The flood inundation depth gauge (FIDG) was set up at a flood-prone intersection in Rende District, Tainan, Taiwan, as shown in Fig. 4. Due to storms from monsoons and typhoons, the intersection is often flooded, causing traffic disruptions. The intersection is 200 m west of the Jitan Bridge. The Jitan Bridge is at the confluence of the Dawan Drainage and Taizimiao Drainage. The drainage at the Jitan Bridge has width of about 20 m and height of about 5 m. The catchment area of the Jitan Bridge is approximately 1,521 hectares. The length of the Dawan Drainage is about 1871 m, and the slope is about 1/850. The length of the Taizimiao Drainage is about 2884 m, and the slope is about 1/740. Several flooding incidents have recently occurred at this site. The heavy rainfall raises the stage of the Dawan Drainage, preventing the runoff in connected sewers from draining into the Dawan Drainage, leading eventually to waterlogging.

Fig. 4
figure 4

a Flood inundation depth gauge (FIDG). b Location of case study in Rende District, Tainan, Taiwan

3.2 Data used

The rainfall observation data with ten-minute interval come from the Wenhua Rainfall Station. The FIDG is an Anasystem SenSmart WLS and observes the flood inundation depth by radio frequency admittance. The accuracy of the FIDG is 0.5% of the length of the sensor (usually 1.5 to 2.0 m). The observed data were transmitted to the cloud server through Long Range (LoRa) every 30 s. The road adjacent to the FIDG erected location is often closed due to flooding. The FIDG was erected in 2017 to record the flooding process and is still under observation. Flooding events caused by one typhoon and four storms were observed, as listed in Table 1 and Fig. 5. Since Event 3 had the longest flooding duration and the second highest maximum flood inundation depth, it was selected as the test event. The other four events were training events. The 575 observations were divided into the training data (328 from 4 events) and the testing data (247 from 1 event). The resolution of the observations was 10 min. The training data set was utilized to adjust the parameters of the models. The test data set was adopted to measure the performance of the models.
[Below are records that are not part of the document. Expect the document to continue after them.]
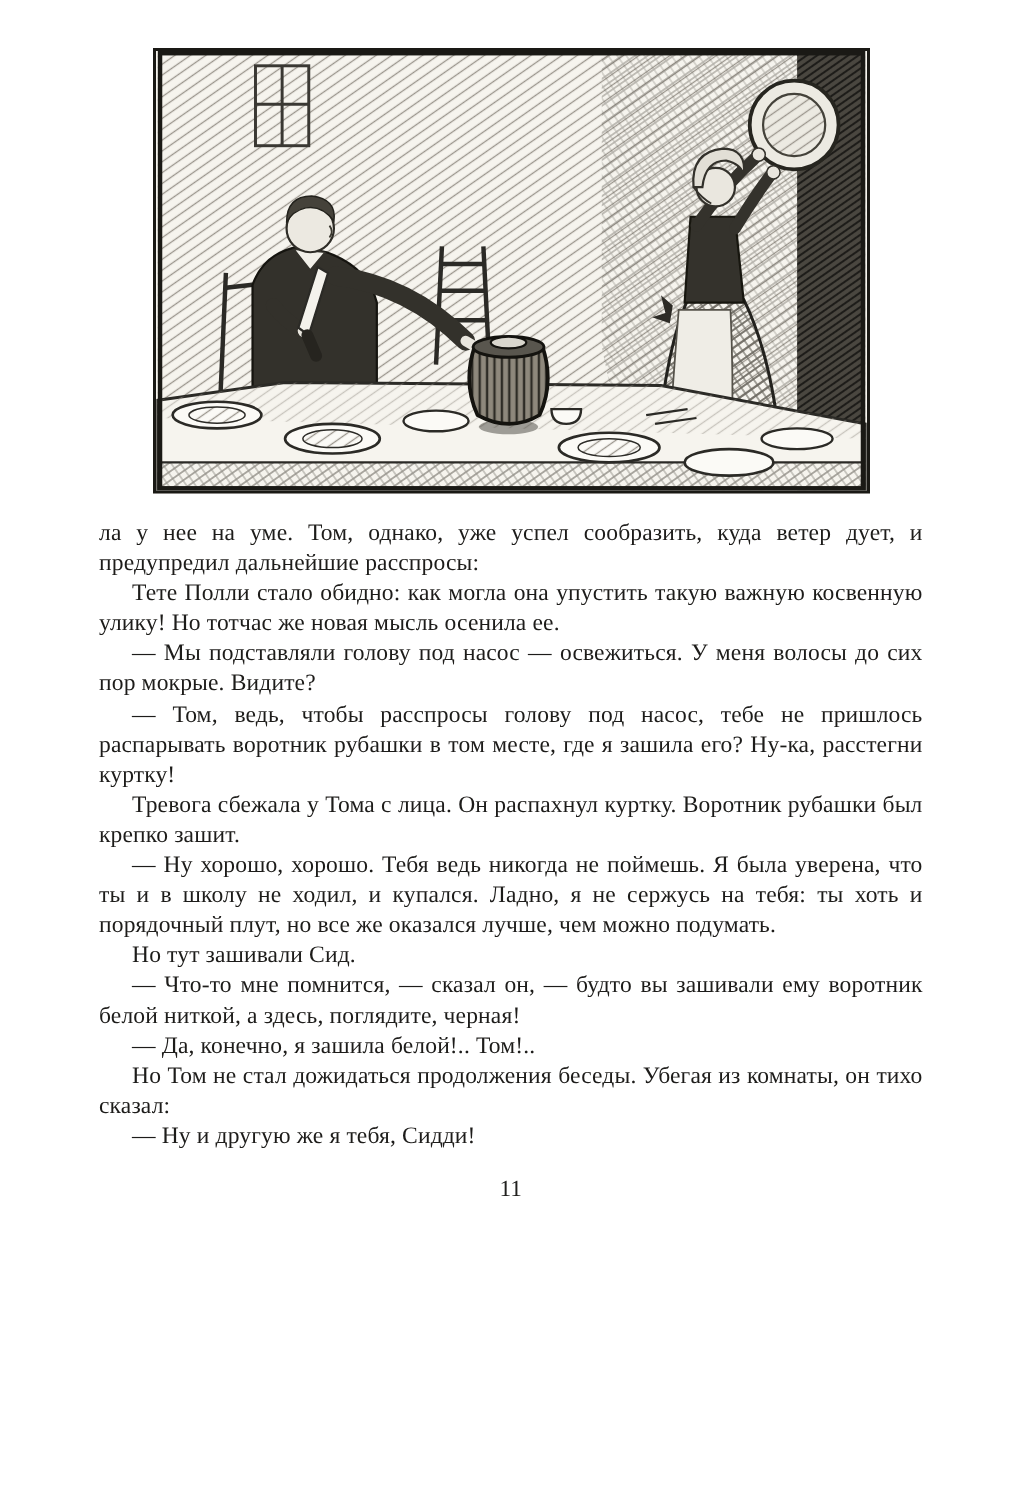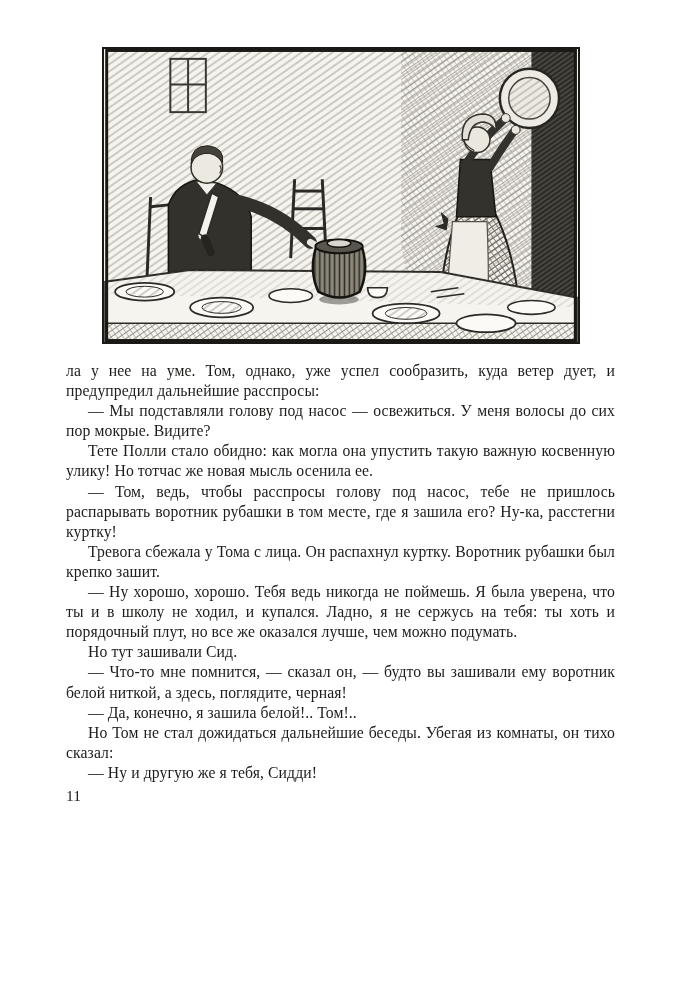"ла у нее на уме." .page { padding: 47px 64px 0 66px -> 32px 64px 0 66px }
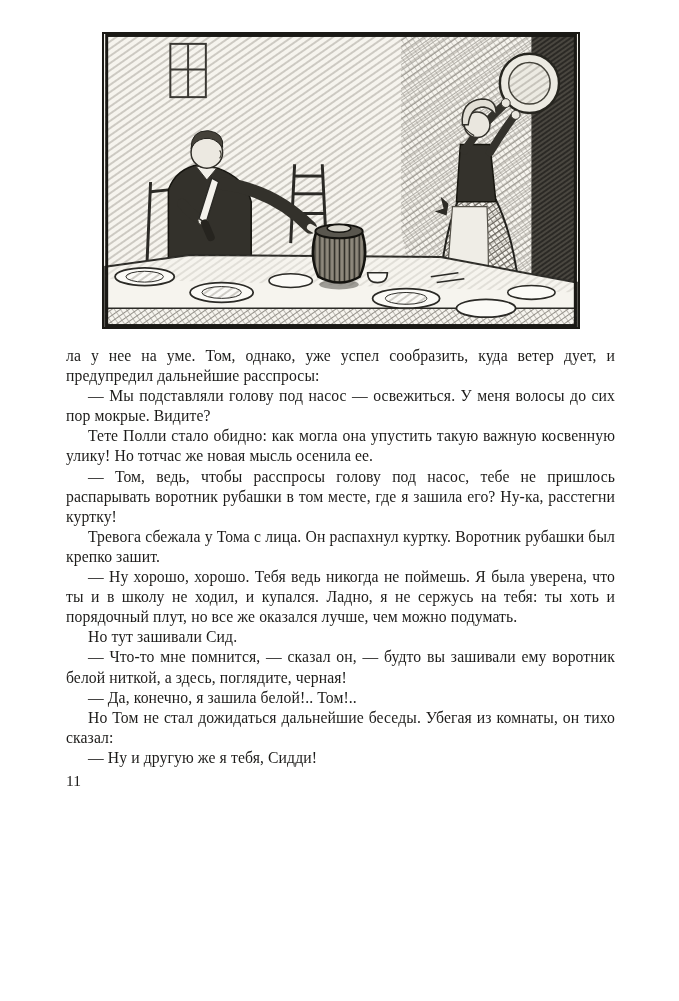"— Мы подставляли голову под" p.para { order: before "Тете Полли стало обидно: как" -> after "Тете Полли стало обидно: как" }
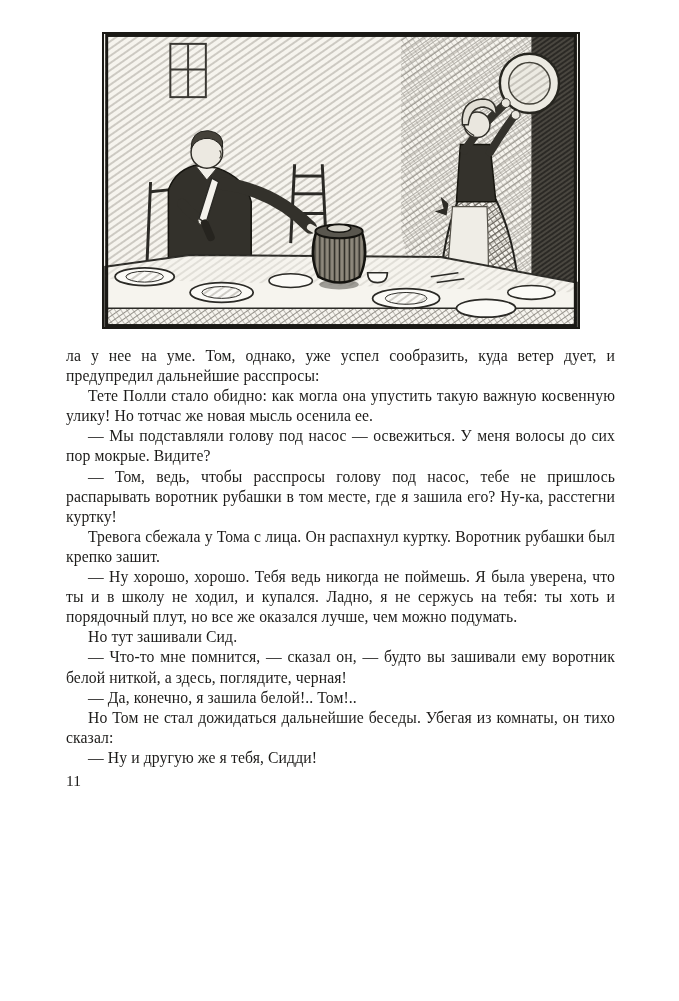"Но Том не стал дожидаться" p.para { text: дальнейшие -> продолжения }
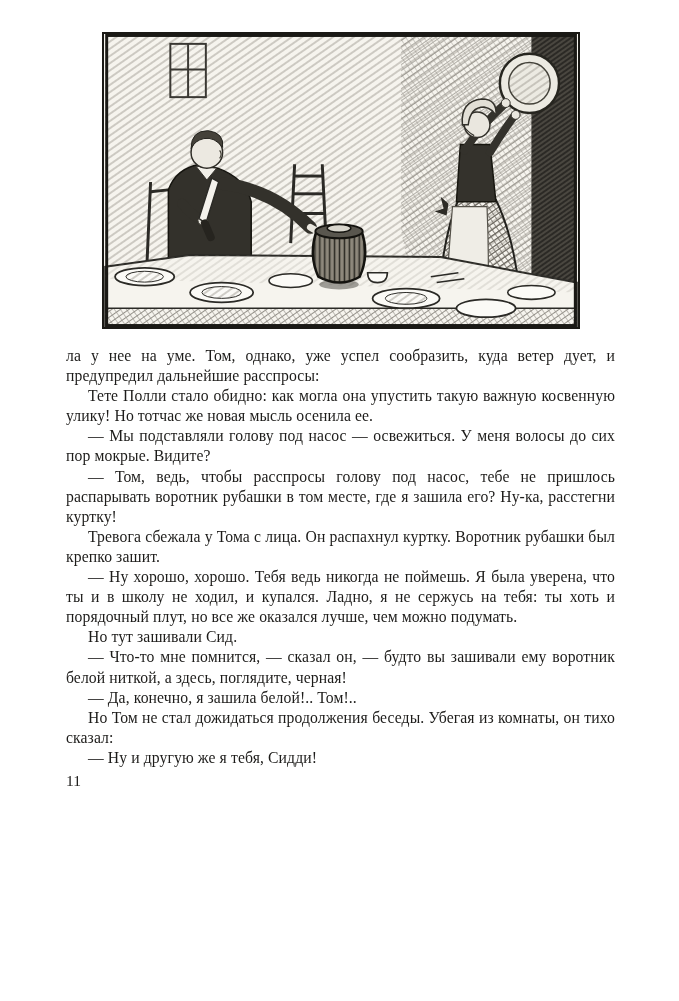"11" .page-number { margin-top: 4px -> 16px; text-align: none -> center }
Table 1 Summary statistics of the observed typhoon and storms
Fig. 5
figure 5

Observed inundation events for model training and testing

3.3 Model benchmark

To highlight the improvement due to the use of LSTM, this study employed the traditional BPNN-based model as the model benchmark. Figure 5 shows a high correlation between rainfall and flood inundation depth. Therefore, this study took observed rainfalls and flood inundation depth as model inputs. The general form is shown as follows:

$${\widehat{D}}_{t+\Delta t}={f}_{BPNN}({R}_{t},{R}_{t-1},\dots ,{R}_{t-({L}_{R}-1)}{,D}_{t})$$
(16)

where Rt is observed rainfall at time t; Rt-1 is observed rainfall at time t-1; \({R}_{t-({L}_{R}-1)}\) is observed rainfall at time t-(LR-1); LR represents the lag length of rainfall; and Dt is observed flood inundation depth at time t.

3.4 Model development

Three experiments were designed to evaluate improvement for different methods of the model forecasting ability. The purpose of the first experiment was to evaluate the forecasting capabilities of Model RNN and LSTM, and the general form is shown as:

$${\widehat{D}}_{t+\Delta t}={f}_{RNN}({R}_{t},{R}_{t-1},\dots ,{R}_{t-({L}_{R}-1)}{,D}_{t})$$
(17)
$${\widehat{D}}_{t+\Delta t}={f}_{LSTM}({R}_{t},{R}_{t-1},\dots ,{R}_{t-({L}_{R}-1)}{,D}_{t})$$
(18)

The second experiment was to evaluate improvement of the model forecasting ability by using the Ra as the input. Ra can significantly improve the accuracy of AI model for forecasting flood inundation depth (Jhong et al. 2017). The formula is as follows:

$${R}_{a}=\sum_{n=0}^{{L}_{R}-1}{R}_{t-n}$$
(19)

The general form is shown as:

$${\widehat{D}}_{t+\Delta t}={f}_{LSTM}({R}_{a}{,D}_{t})$$
(20)

The third experiment was to evaluate the improvement of the model forecasting ability by using MA. The general forms are shown as Eq. (21) and (22).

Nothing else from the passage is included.